Untuk menghadapi krisis global di era yang rumit ini, hendaknya pemerintah beserta lembaga-lembaga dibawah pengelolahannya (termasuk LPS) saling berinteraksi dengan lebih transparan, dan bekerjasama dengan solid untuk menciptakan investasi kepercayaan di berbagai pihak terutama masyarakat. Jika hubungan kepercayaan terjadi, maka komitmen untuk melaksanakan tugas sesuai peraturan-peraturan yang ditetapkan akan semakin mudah dilaksanakan dan terciptalah investasi komitmen. Dari sinilah landasan kooperatif menjadi positif dan kondusif bagi terciptanya sebuah sinergi. Pondasi untuk melakukan langkah aliansi berikutnya dengan orang lain pun dibutuhkan yakni dengan investasi kredibilitas, sehingga benih kepercayaan baru akan tertanam di dalam masyarakat.

Disisi lain, keberhasilan tidak hanya akan dibawa dengan berkelompok saja, namun cara berinteraksi antar anggota dalam suatu lembaga pun memegang peranan yang penting. Apabila hubungan kelompok tidak didasari hubungan kemanusiaan yang tulus, maka hubungan itu hanyalah berdasarkan struktur organisasi atau program kerja semata. Oleh karena itu, hendaknya para anggota LPS kembali pada visi dan misi awalnya untuk mengemban amanah dari pemerintah Indonesia sebagai Lembaga yang memiliki integritas, kredibilitas, serta tingkat kepercayaan yang tinggi dari para nasabah yang dijaminnya.

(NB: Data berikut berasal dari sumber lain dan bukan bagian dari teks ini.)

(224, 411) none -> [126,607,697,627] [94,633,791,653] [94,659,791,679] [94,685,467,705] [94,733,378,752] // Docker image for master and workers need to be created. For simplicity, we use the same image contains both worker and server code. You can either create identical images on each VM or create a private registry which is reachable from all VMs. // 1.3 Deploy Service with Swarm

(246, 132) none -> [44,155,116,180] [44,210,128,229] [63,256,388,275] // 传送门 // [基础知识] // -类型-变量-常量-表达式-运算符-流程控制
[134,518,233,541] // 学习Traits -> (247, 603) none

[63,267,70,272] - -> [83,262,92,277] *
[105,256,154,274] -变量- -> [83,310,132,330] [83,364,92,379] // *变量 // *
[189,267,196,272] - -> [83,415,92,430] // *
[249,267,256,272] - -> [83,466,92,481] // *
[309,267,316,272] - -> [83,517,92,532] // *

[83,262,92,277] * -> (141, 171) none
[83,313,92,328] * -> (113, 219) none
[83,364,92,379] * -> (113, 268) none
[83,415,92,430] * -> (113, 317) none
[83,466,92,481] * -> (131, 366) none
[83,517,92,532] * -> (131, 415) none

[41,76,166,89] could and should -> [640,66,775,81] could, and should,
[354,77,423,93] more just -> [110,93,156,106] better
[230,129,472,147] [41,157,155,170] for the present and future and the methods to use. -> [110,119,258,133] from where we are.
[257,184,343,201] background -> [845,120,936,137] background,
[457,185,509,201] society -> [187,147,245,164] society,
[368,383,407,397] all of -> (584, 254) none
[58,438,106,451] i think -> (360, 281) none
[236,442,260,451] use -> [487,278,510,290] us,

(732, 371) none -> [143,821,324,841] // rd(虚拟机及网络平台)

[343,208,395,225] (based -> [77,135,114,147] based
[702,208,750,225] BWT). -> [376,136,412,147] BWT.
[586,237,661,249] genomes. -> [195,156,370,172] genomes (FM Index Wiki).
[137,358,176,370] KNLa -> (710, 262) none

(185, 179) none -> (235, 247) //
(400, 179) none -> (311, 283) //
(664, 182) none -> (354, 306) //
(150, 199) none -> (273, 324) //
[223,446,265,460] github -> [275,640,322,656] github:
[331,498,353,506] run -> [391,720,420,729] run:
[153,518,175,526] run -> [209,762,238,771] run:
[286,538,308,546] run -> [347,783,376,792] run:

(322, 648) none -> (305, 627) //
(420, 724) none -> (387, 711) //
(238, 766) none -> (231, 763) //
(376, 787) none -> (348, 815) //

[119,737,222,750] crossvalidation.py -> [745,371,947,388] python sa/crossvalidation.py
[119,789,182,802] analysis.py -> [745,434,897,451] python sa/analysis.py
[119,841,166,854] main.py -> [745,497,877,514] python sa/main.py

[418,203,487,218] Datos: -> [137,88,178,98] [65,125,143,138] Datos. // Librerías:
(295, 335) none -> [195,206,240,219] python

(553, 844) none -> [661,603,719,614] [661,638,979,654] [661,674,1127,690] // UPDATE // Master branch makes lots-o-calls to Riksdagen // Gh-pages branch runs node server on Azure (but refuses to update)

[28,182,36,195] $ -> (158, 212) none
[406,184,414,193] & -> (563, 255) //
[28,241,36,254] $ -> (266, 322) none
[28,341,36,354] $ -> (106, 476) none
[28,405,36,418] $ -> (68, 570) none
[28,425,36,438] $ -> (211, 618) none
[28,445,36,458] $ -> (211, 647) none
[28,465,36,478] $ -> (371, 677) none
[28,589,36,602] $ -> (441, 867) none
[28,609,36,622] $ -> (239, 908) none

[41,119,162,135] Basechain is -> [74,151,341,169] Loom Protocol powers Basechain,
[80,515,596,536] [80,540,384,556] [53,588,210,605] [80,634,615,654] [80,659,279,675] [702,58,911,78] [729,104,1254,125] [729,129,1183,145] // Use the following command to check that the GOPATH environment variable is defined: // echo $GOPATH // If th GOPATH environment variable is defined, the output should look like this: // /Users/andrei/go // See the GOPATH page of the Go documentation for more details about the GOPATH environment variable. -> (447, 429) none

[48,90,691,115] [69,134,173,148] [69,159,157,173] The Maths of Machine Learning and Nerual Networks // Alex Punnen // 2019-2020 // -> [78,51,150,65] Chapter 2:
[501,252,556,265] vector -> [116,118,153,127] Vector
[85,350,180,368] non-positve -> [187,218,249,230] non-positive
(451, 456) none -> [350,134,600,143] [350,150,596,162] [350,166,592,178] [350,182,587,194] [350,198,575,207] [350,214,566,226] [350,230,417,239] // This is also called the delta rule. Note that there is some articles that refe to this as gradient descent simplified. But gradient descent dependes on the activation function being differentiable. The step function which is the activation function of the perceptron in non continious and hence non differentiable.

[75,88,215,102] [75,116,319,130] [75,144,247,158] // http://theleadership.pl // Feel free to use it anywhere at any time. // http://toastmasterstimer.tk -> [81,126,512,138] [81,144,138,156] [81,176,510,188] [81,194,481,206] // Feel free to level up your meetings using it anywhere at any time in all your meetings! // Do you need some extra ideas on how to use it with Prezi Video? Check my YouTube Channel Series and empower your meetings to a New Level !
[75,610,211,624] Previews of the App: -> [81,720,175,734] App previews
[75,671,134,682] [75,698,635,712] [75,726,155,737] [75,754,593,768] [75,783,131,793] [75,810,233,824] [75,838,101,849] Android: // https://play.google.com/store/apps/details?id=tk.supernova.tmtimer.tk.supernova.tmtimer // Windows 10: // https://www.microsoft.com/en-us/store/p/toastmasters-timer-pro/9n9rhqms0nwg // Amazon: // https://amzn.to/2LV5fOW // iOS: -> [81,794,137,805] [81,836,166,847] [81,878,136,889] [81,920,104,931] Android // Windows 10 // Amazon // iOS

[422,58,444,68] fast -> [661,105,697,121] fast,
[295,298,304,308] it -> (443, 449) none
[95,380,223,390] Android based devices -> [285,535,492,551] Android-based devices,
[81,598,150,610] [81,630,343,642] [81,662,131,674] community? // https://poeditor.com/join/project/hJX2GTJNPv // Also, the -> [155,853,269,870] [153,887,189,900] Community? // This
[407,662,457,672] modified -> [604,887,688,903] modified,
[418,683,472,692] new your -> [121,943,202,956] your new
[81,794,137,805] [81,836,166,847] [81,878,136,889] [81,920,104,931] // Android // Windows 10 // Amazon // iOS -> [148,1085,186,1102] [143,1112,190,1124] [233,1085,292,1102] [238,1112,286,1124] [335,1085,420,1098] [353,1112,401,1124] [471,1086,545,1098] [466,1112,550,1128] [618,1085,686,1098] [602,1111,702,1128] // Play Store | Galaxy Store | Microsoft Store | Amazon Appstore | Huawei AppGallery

Dengan aplikasi total atau Total Action yakni teamwork, penggunaan akses atau jaringan yang tepat, pengaturan modal (kekuatan finansial) yang cermat, serta keahlian yang mumpuni hendaknya LPS sendiri mampu menciptakan sinergi yang dapat membuat para nasabah dapat membaca kondisi yang terjadi berkaitan dengan keuangan nasional dan tidak menimbulkan adu prasangka negatif terhadap kebijakan-kebijakan yang telah ditentukan pemerintah dan pihak LPS sendiri.

Kesimpulan

LPS merupakan lembaga yang sangat berpengaruh terhadap stabilitas dunia perbankan. Hal ini dikarenakan oleh berbagai kasus yang terjadi pasca krisis moneter dan menyebabkan kepercayaan nasabah menurun terhadap kredibilitas perbankan. Untuk itu LPS sebagai badan hukum mengemban tugas besar dalam menjaga kepercayaan masyarakat terhadap perbankan.

Dengan konsep Personal & Social Strength, LPS diharapkan dapat membangun kembali semangat para anggotanya untuk berupaya dalam pengembalian dan peningkatan kepercayaan (Return & Developing of Trust) masyarakat terutama nasabah. Terdapat beberapa strategi untuk hal itu yakni penetapan misi atau Mission Statement , pembangunan karakter atau Character Building, Pengendalian atau Controlling, sinergi atau Strategic Collaboration, dan yang terakhir adalah aplikasi total atau Total Action.